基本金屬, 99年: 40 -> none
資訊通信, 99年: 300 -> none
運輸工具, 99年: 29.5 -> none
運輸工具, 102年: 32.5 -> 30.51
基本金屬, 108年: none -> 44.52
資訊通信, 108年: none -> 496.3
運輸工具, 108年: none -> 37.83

--

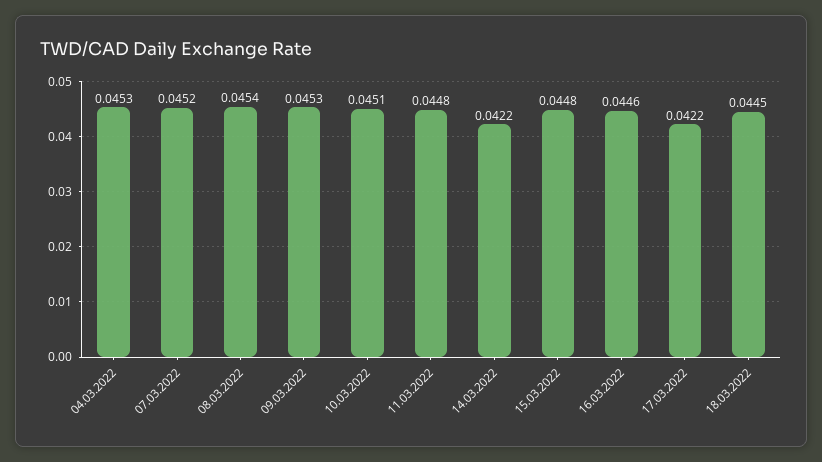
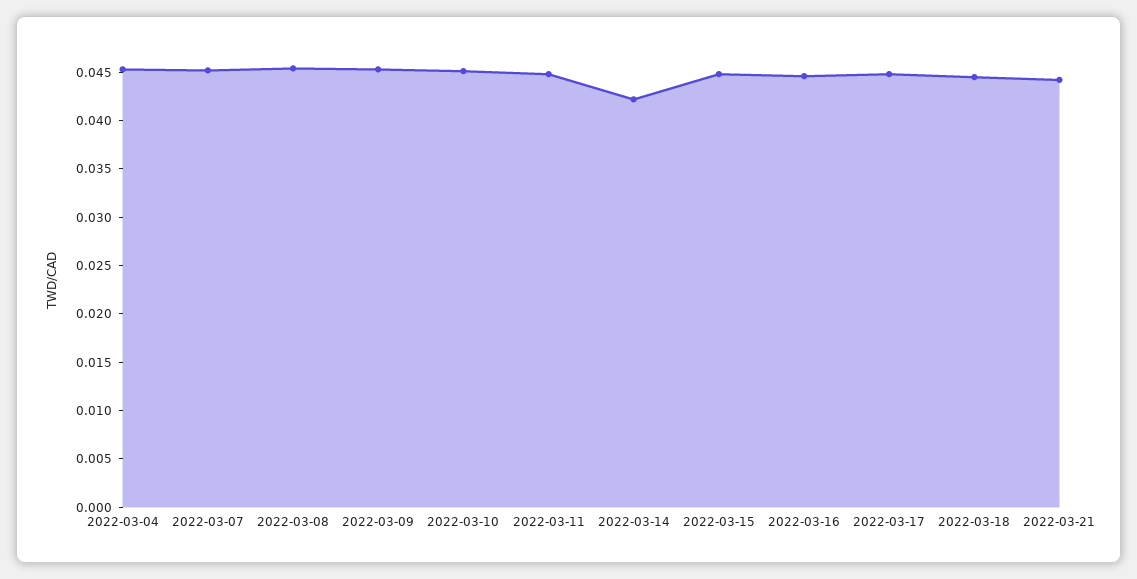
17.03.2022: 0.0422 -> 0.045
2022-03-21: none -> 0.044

- EXERCISE DIRECTIONS
Would you retype the lines above from the one with "運輸工具, 102年: 32.5 -> 30.51" down to the one with "運輸工具, 108年: none -> 37.83", word for word, both ends included and no other lines?

- OUTPUT
運輸工具, 102年: 32.5 -> 30.51
基本金屬, 108年: none -> 44.52
資訊通信, 108年: none -> 496.3
運輸工具, 108年: none -> 37.83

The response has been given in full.